▸ **Instructions for the task**
Take the entries below and retype them word for word, excluding the images.
--- Supplied information Enclosed Below ---
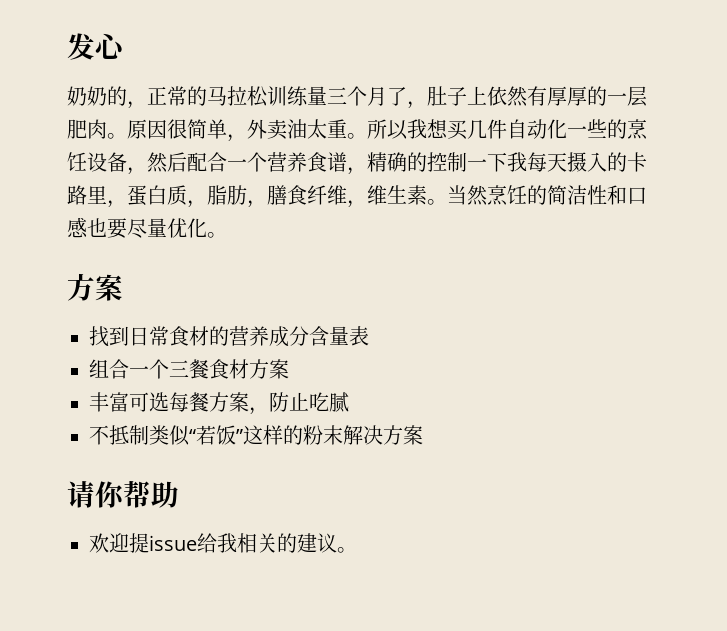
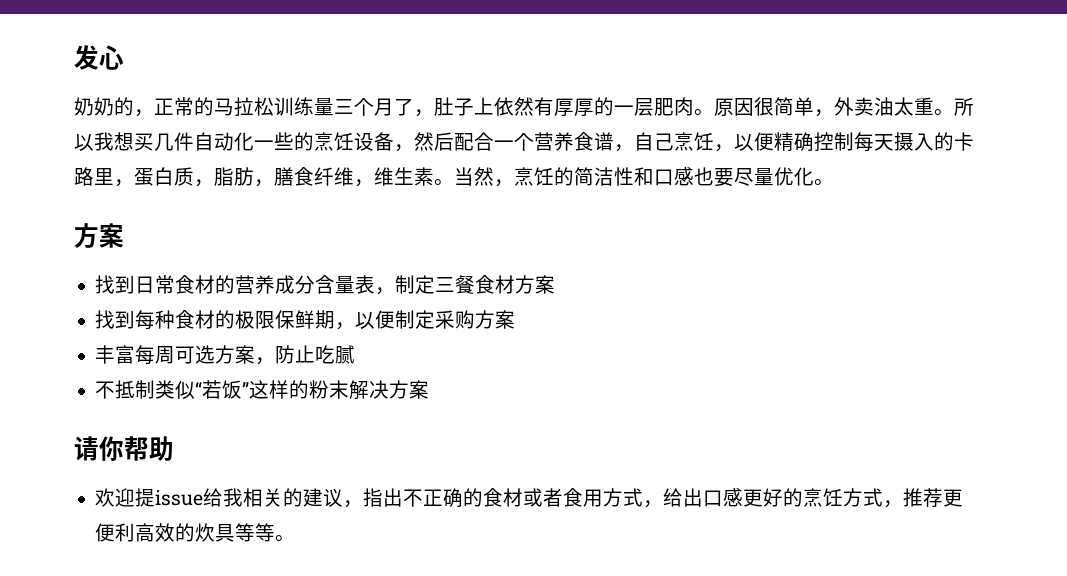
- 所以我想买几件自动化一些的烹饪设备，然后配合一个营养食谱，精确的控制一下我每天摄入的卡路里，蛋白质，脂肪，膳食纤维，维生素。
+ 所以我想买几件自动化一些的烹饪设备，然后配合一个营养食谱，自己烹饪，以便精确控制每天摄入的卡路里，蛋白质，脂肪，膳食纤维，维生素。
- 当然烹饪的简洁性和口感也要尽量优化。
+ 当然，烹饪的简洁性和口感也要尽量优化。
- 找到日常食材的营养成分含量表
- 组合一个三餐食材方案
+ 找到日常食材的营养成分含量表，制定三餐食材方案
+ 找到每种食材的极限保鲜期，以便制定采购方案
- 丰富可选每餐方案，防止吃腻
+ 丰富每周可选方案，防止吃腻
- 欢迎提issue给我相关的建议。
+ 欢迎提issue给我相关的建议，指出不正确的食材或者食用方式，给出口感更好的烹饪方式，推荐更便利高效的炊具等等。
--- End of Enclosed Supplied information ---
▸ **Response box**
- 所以我想买几件自动化一些的烹饪设备，然后配合一个营养食谱，精确的控制一下我每天摄入的卡路里，蛋白质，脂肪，膳食纤维，维生素。
+ 所以我想买几件自动化一些的烹饪设备，然后配合一个营养食谱，自己烹饪，以便精确控制每天摄入的卡路里，蛋白质，脂肪，膳食纤维，维生素。
- 当然烹饪的简洁性和口感也要尽量优化。
+ 当然，烹饪的简洁性和口感也要尽量优化。
- 找到日常食材的营养成分含量表
- 组合一个三餐食材方案
+ 找到日常食材的营养成分含量表，制定三餐食材方案
+ 找到每种食材的极限保鲜期，以便制定采购方案
- 丰富可选每餐方案，防止吃腻
+ 丰富每周可选方案，防止吃腻
- 欢迎提issue给我相关的建议。
+ 欢迎提issue给我相关的建议，指出不正确的食材或者食用方式，给出口感更好的烹饪方式，推荐更便利高效的炊具等等。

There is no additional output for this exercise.